Ingesting MySQL data at scale – Part 1

netcraft · on Aug 12, 2016

> Every day we collect more than 100 terabytes of data from MySQL databases that is an amazing amount of data - I dont use pinterest but had no idea they were that large.

firasd · on Aug 12, 2016

They have over 100 million MAUs so even 1000 UTF-8 characters for each each active user (email, first name, last name, location, tokens, other stuff) would be up to 0.4 TB. Then add all the inactive users, and pins, tags, friend connections, and all the other data they'll process for recommendations/discovery.

delta1 · on Aug 12, 2016

MAU == Monthly Active User for those that don't know the acronym like me

pbreit · on Aug 12, 2016

Curious if Postgres would be up to the task here?

jasode · on Aug 12, 2016

I notice you often ask that question on MySQL threads.[1][2]

Here's the recurring pattern: if it's a single-instance database, either PostgreSQL or MySQL will work. However, if it is sharded database with multi-master replication, the overwhelming industry preference is MySQL instead of PostgreSQL.

When it's just a single-instance db, a compelling case can be made for PostgreSQL because of features such as stricter type checking and stronger stored procedure language.

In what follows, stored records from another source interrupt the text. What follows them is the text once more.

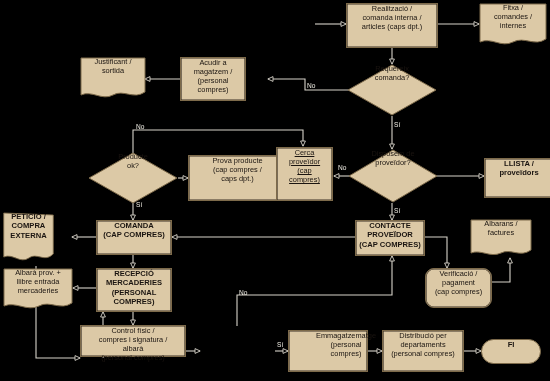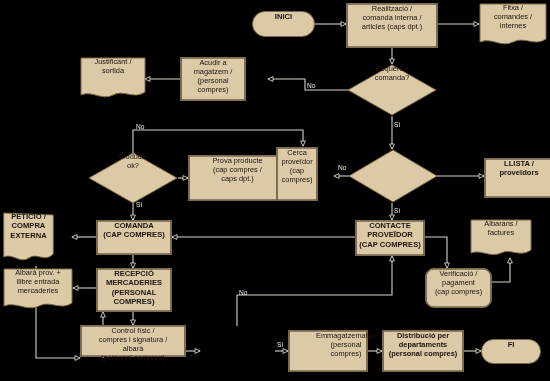--- a/index.html
+++ b/index.html
@@ -119,23 +119,20 @@
       <path d="M425,237 L447,237 L447,268"></path>
 
       <path d="M492,282 L510,282 L510,258"></path>
 
       <path d="M36,266 L36,358 L80,358"></path>
 
       <path d="M103,358 L103,312"></path>
     </g>
   </svg>
 
-  <div class="node term" style="left:252px;top:11px;width:63px;height:26px;">
-    <span>INICI</span>
-  </div>
 
   <div class="node proc" style="left:346px;top:3px;width:92px;height:45px;">
     <span>Realització /<br>comanda interna /<br>articles (caps dpt.)</span>
   </div>
 
   <div class="node docn" style="left:479px;top:3px;width:68px;height:44px;">
     <svg class="docshape" viewBox="0 0 68 44" preserveAspectRatio="none">
       <path d="M1,1 L67,1 L67,36 C55,44 46,33 34,39 C22,45 13,34 1,39 Z" fill="#dcc9a6" stroke="#7d6a4a" stroke-width="1"></path>
     </svg>
     <span class="doclabel">Fitxa /<br>comandes /<br>internes</span>
@@ -163,28 +160,29 @@
     <svg class="dshape" viewBox="0 0 90 52" preserveAspectRatio="none">
       <path d="M45,1 L89,26 L45,51 L1,26 Z" fill="#dcc9a6" stroke="#7d6a4a" stroke-width="1"></path>
     </svg>
     <span class="dlabel">Producte<br>ok?</span>
   </div>
 
   <div class="node proc" style="left:188px;top:155px;width:99px;height:46px;">
     <span>Prova producte<br>(cap compres /<br>caps dpt.)</span>
   </div>
 
-  <div class="node proc" style="left:276px;top:147px;width:42px;height:54px;">
+  <div class="node proc" style="left:276px;top:147px;width:57px;height:54px;text-decoration:underline;">
     <span>Cerca<br>proveïdor<br>(cap<br>compres)</span>
   </div>
 
   <div class="node dec" style="left:348px;top:149px;width:90px;height:54px;">
     <svg class="dshape" viewBox="0 0 90 54" preserveAspectRatio="none">
       <path d="M45,1 L89,27 L45,53 L1,27 Z" fill="#dcc9a6" stroke="#7d6a4a" stroke-width="1"></path>
     </svg>
+    <span class="dlabel">Disposem de<br>proveïdor?</span>
   </div>
 
   <div class="node proc bold" style="left:484px;top:158px;width:70px;height:40px;">
     <span>LLISTA /<br>proveïdors</span>
   </div>
 
   <div class="node docn bold" style="left:3px;top:212px;width:51px;height:52px;">
     <svg class="docshape" viewBox="0 0 69 52" preserveAspectRatio="none">
       <path d="M1,1 L68,3 L68,42 C56,51 46,40 35,46 C23,52 13,41 1,45 Z" fill="#dcc9a6" stroke="#7d6a4a" stroke-width="1"></path>
     </svg>
@@ -223,21 +221,21 @@
 
   <div class="node proc" style="left:80px;top:325px;width:106px;height:32px;">
     <span>Control físic /<br>compres i signatura /<br>albarà<br>(personal compres)</span>
   </div>
 
 
   <div class="node proc" style="left:288px;top:330px;width:80px;height:42px;padding-left:36px;">
     <span>Emmagatzematge<br>(personal<br>compres)</span>
   </div>
 
-  <div class="node proc" style="left:382px;top:330px;width:82px;height:42px;font-weight:bold;">
+  <div class="node proc" style="left:382px;top:330px;width:82px;height:42px;">
     <span>Distribució per<br>departaments<br>(personal compres)</span>
   </div>
 
   <div class="node term" style="left:481px;top:339px;width:60px;height:25px;">
     <span>FI</span>
   </div>
 
   <div class="edgelabel" style="left:307px;top:82px;">No</div>
   <div class="edgelabel" style="left:394px;top:121px;">Sí</div>
   <div class="edgelabel" style="left:136px;top:123px;">No</div>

However for sharded databases, there have been several high-profile case studies of migrations from PostgreSQL to MySQL including Etsy and Uber. I can't think of any major company doing the reverse of migrating a multi-master db from MySQL to PostgreSQL.[3] From an operational standpoint, the replication of Postgre dbs is fragile compared to MySQL. Instagram is a famous example of a large website using PostgreSQL but keep in mind that they did(do) master-slave instead of master-master. Reddit on Postgre is another example configured as master-slave. As for this particular thread about Pinterest, they use master-master and I've seen no evidence that Postgres+3rd party tools is superior for that scenario.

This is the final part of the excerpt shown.